Take the material below and reproduce, word for word, only the lines from the line with "Mayde Beauty Tessa" through the line with "balance: 591.64 -> 694.23".
====================
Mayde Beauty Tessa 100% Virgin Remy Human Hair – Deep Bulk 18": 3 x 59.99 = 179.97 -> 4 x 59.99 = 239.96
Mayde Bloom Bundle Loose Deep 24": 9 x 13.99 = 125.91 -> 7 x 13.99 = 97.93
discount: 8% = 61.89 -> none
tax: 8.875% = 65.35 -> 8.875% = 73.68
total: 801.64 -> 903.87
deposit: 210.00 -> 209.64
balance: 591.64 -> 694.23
====================
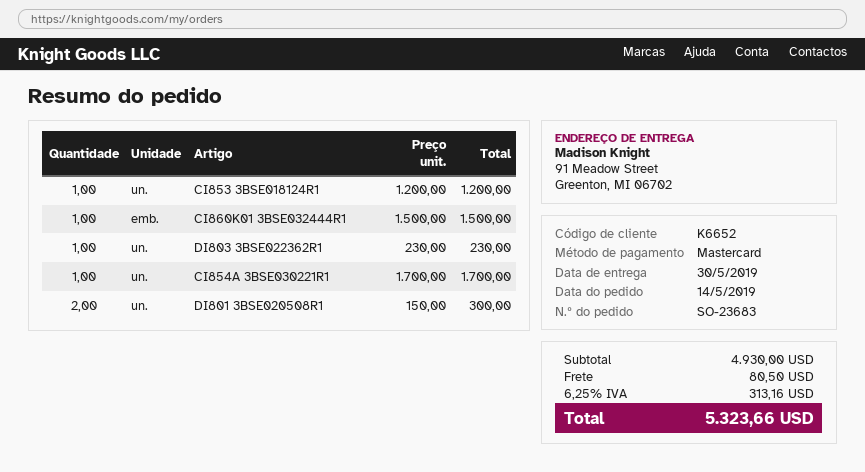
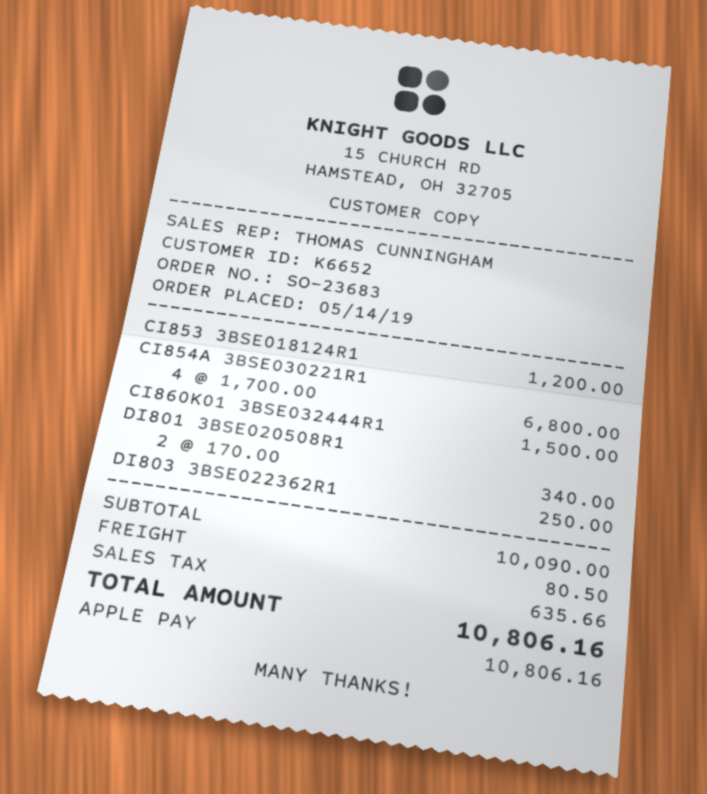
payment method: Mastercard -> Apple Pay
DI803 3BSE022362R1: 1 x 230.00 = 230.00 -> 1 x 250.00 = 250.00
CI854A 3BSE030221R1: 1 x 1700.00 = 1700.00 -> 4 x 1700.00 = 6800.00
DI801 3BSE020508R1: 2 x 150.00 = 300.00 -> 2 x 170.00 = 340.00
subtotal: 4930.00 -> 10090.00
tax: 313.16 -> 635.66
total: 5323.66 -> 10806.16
====================
◆ RESULT FOR THIS TASK ◆
Mayde Beauty Tessa 100% Virgin Remy Human Hair – Deep Bulk 18": 3 x 59.99 = 179.97 -> 4 x 59.99 = 239.96
Mayde Bloom Bundle Loose Deep 24": 9 x 13.99 = 125.91 -> 7 x 13.99 = 97.93
discount: 8% = 61.89 -> none
tax: 8.875% = 65.35 -> 8.875% = 73.68
total: 801.64 -> 903.87
deposit: 210.00 -> 209.64
balance: 591.64 -> 694.23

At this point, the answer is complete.